合資会社は無限責任社員が業務執行を行い代表者としての権限を持ちます。株主総会や取締役会をやる必要がないので、他の会社の形態と比べて運営上の負担は少ないです。

自由に定款に規定できる

合資会社は持分会社のため、定款自治の範囲は広いです。会社法に違反しない限り、会社の内部組織等を定款で自由に統計することができます。

自由に定款に規定できるので、組織運営の自由度は高いです。定款の内容は会社法により定められており、「目的、商号、本店の所在地、社員の氏名と住所、社員一部が無限責任社員で、その他の社員が有限責任社員であるということ、社員の出資の目的とその価格」は必ず記載しなければいけない事項になっています。

いつでも退社することが可能

持分会社には退社制度があり、いつでも退社することが可能です。やむおえない理由がある場合はいつでも退社することが出来るが、代謝登記後2年間は退社登記前に存在した会社の債務に対して無限責任を負い続けなければいけません。

退社する従業員には、退社時に出資額の払戻しが行われます。しかしそうすると資金が目減りしてしまうため、資金が減ることを防ぐための制度を定めているのです。

任意退社の場合

従業員は退社の6ヶ月前までに予告をすると、会社の事業年度の終了時に退社できます。ただし他にやむをえない事情があり、それが認められた場合はいつでも退社可能です。

多くの場合は任意退社が可能ですが、商法によると、持分会社の存続期間を決めていなかった場合と従業員が存続する間は持分会社を存続すると決めていた場合に適用されるということが定められています。

法定退社制度

法定退社制度とは、任意退社以外の退社の制度のこと。法で定められている退社条件を満たしているのであればすぐに退社できるという制度です。法定退社制度の条件は以下のようになります。

☑ 1.定款で定めた事由が発生した場合
☑ 2.総社員の同意があった場合
☑ 3.死亡した場合
☑ 4.合併により当該法人の社員が消滅する場合
☑ 5.破産手続きの開始を決定した場合
☑ 6.解散した場合
☑ 7.後見開始の審判を受けたこと
☑ 8.除名した場合

払戻しについて

従業員の退社時に行われる出資額の払戻し以外にも、払戻しを請求できる制度があります。持分会社は従業員が出資者ではありますが、常に出資し続けなければいけないということではありません。

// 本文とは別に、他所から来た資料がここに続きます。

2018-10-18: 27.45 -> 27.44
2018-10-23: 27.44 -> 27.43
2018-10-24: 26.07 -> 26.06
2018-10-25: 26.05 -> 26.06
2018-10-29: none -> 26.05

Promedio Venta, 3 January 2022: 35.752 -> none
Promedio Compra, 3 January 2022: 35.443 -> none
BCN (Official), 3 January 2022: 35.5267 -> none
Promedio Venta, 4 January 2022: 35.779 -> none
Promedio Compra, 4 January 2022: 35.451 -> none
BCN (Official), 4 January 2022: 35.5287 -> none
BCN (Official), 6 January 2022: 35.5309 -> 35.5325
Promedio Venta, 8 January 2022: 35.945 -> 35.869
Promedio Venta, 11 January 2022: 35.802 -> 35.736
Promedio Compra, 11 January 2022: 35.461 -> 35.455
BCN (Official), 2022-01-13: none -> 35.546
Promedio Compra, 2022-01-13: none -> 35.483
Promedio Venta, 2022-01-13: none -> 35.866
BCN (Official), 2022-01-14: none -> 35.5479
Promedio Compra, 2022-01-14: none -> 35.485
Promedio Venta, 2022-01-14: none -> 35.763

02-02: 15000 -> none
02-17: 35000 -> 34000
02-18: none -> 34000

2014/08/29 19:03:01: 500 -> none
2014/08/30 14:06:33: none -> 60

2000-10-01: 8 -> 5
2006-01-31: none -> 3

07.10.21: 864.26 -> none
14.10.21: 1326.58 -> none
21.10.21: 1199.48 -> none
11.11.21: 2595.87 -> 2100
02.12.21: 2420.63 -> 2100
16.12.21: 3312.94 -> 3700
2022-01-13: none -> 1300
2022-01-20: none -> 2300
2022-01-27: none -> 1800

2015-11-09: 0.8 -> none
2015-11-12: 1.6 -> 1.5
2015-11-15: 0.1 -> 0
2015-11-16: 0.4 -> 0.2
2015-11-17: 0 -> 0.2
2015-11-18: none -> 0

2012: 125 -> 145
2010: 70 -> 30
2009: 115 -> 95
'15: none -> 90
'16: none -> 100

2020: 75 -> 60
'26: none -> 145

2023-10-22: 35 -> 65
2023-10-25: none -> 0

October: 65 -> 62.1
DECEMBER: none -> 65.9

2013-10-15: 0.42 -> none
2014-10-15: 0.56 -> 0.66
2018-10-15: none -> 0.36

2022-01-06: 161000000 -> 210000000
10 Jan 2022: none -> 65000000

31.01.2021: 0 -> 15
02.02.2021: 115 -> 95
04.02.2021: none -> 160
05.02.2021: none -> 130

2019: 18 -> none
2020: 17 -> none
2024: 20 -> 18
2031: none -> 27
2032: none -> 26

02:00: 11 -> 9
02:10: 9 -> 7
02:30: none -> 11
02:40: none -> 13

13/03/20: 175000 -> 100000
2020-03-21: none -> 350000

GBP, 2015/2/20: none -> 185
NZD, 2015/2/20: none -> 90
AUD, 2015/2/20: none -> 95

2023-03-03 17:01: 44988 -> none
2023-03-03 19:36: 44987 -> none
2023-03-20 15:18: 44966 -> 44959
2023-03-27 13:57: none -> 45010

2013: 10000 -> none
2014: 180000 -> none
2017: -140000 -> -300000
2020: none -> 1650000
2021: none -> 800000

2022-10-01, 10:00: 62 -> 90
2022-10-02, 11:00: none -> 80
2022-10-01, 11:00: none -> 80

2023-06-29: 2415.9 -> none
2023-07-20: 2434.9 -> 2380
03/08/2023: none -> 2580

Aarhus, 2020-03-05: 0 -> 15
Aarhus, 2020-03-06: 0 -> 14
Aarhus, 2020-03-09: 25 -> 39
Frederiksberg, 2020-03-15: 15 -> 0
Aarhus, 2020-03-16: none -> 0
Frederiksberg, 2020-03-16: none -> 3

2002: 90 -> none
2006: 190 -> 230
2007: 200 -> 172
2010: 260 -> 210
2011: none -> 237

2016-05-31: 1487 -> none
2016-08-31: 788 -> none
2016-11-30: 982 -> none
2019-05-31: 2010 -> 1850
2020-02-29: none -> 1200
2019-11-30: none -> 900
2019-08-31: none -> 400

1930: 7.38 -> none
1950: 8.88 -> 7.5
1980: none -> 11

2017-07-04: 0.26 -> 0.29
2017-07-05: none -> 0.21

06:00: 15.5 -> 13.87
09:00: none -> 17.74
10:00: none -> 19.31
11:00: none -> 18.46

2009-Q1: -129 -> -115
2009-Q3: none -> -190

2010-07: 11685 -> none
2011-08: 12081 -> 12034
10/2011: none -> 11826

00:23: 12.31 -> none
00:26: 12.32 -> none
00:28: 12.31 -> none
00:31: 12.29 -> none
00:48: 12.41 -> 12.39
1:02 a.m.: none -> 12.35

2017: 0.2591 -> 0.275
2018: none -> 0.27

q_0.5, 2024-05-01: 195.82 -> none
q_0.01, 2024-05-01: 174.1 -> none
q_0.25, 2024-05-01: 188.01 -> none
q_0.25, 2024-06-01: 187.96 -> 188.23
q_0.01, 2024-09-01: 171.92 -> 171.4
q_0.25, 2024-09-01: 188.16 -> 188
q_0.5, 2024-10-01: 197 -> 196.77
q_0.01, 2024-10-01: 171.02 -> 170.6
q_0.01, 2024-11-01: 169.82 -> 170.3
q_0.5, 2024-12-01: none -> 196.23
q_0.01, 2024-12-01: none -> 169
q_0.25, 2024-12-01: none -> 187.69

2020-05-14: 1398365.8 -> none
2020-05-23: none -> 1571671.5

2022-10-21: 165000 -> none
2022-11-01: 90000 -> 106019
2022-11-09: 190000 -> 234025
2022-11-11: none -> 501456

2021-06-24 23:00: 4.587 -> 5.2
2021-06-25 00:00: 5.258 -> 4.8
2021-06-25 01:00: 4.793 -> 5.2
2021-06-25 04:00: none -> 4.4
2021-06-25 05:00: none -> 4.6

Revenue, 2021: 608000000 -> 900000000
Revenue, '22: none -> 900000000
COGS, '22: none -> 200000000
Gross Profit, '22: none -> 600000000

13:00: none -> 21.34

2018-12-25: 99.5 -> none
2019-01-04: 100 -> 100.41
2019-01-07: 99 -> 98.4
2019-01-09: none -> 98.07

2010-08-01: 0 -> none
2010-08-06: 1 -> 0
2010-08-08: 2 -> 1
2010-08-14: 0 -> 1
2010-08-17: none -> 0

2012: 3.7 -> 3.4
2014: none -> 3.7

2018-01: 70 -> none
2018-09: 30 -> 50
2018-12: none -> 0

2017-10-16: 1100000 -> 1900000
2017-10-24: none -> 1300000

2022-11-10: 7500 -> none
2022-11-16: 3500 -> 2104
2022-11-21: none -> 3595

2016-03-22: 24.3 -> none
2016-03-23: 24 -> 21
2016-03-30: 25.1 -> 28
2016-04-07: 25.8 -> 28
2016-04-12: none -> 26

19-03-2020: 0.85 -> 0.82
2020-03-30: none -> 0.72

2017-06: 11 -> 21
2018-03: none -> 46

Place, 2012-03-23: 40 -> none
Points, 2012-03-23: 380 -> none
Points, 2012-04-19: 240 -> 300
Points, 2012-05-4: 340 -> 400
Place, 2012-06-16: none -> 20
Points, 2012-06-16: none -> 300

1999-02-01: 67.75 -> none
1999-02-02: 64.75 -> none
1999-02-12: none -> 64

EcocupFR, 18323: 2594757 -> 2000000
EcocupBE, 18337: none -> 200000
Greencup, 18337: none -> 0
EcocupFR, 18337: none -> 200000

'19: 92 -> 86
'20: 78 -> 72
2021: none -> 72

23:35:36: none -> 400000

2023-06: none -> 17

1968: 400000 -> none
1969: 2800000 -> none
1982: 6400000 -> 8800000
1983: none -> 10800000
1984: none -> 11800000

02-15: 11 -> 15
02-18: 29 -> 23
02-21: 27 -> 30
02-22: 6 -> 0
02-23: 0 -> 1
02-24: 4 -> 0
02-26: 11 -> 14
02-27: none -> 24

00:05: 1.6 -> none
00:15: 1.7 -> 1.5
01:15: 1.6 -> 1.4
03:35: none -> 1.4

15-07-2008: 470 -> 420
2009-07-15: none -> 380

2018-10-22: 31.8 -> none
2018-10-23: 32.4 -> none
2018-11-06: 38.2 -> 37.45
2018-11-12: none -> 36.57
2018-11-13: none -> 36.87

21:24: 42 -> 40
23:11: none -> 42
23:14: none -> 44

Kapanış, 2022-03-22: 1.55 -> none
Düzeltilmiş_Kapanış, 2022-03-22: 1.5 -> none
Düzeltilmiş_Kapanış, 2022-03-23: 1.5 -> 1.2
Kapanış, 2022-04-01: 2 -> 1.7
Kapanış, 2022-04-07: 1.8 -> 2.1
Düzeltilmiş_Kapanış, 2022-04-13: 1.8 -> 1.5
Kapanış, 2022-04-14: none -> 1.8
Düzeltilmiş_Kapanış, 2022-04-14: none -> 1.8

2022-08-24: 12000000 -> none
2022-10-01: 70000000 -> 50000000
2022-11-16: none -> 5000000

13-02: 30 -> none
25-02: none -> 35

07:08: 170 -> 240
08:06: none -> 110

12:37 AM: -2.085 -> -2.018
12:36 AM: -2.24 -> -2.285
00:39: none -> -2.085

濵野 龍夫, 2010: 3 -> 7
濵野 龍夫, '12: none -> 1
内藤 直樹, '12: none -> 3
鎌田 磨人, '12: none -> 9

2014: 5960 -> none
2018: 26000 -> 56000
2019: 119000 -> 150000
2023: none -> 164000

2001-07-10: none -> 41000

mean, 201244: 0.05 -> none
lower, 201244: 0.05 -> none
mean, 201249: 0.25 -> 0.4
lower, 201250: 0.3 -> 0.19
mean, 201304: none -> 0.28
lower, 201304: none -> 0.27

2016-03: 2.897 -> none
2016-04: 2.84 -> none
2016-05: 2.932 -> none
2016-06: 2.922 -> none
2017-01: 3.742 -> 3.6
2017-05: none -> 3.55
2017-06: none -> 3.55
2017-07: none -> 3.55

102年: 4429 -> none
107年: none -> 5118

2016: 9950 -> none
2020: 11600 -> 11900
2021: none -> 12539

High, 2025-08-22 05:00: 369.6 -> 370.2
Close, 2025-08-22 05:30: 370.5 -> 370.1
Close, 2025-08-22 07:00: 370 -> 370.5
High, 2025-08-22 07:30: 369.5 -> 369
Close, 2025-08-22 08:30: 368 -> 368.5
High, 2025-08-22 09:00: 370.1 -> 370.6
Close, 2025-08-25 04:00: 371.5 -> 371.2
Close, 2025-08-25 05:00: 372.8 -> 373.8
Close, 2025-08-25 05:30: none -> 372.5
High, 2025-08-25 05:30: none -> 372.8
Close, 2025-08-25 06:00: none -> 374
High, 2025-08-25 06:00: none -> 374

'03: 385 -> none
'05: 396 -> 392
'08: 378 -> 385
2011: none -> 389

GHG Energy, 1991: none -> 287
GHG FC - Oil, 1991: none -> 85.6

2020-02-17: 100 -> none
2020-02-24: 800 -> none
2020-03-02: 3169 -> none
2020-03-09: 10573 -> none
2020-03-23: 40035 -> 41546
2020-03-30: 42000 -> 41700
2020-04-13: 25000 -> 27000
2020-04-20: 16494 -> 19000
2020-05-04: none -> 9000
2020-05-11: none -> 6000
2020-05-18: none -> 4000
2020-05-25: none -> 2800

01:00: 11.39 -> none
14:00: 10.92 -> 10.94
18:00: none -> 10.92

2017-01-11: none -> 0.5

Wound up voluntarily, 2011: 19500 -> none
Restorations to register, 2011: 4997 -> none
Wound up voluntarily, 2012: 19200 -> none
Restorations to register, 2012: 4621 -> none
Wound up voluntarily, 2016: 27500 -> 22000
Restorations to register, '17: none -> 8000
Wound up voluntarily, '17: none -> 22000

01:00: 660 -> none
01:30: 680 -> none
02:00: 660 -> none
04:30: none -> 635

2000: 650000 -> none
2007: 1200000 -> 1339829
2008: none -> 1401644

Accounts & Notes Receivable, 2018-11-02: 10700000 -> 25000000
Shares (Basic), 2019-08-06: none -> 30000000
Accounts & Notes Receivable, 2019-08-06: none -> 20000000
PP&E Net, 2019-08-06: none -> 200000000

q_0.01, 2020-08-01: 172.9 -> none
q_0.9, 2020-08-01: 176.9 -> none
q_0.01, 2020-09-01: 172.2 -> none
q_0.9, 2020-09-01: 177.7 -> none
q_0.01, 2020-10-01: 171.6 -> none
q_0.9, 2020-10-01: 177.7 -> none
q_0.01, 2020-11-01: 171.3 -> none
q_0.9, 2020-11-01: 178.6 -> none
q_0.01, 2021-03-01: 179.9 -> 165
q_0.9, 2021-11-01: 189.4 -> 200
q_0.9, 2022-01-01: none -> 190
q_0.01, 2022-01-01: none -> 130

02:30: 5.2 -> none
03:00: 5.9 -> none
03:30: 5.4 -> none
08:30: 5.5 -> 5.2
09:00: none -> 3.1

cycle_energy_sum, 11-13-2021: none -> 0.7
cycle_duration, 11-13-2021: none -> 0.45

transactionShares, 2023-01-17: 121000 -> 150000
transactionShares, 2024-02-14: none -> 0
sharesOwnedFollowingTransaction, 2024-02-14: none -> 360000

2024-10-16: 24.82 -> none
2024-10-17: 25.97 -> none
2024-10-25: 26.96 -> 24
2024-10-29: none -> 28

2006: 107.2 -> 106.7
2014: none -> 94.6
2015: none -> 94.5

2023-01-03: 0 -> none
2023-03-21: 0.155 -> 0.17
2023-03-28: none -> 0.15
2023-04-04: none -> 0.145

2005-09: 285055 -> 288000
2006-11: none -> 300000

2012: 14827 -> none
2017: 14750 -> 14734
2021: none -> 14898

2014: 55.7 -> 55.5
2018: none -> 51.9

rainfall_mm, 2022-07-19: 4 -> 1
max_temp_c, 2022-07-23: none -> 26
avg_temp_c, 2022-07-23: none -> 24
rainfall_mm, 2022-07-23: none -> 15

株式会社とは違い、出資金の払い戻しを請求することができます。ただし有限責任社員のみで構成されている合同会社の場合は、払戻額に限度があるので注意しましょう。

合資会社は無限責任社員と有限責任社員によって構成される

合資会社のメリットは、株式会社と比べて設立費用が安く済むこと、資本金を用意する必要がないこと、個人事業主とは違い社会保険に加入できることなどがあります。手続きが簡単でコストの負担も少ないということは大きなメリットです。

対してデメリットになるのは、合資会社は無限責任社員と有限責任社員によって構成されるということ。無限責任社員は会社のすべての責任を負わなくてはいけないということ、設立には最低2名以上必要になるため、自分以外の誰かを常に雇用し続けなければいけないということがデメリットになります。会社の形態にはそれぞれにメリットとデメリットがあるので、それらを把握して自分に合う形態の会社を見つけることが大切です。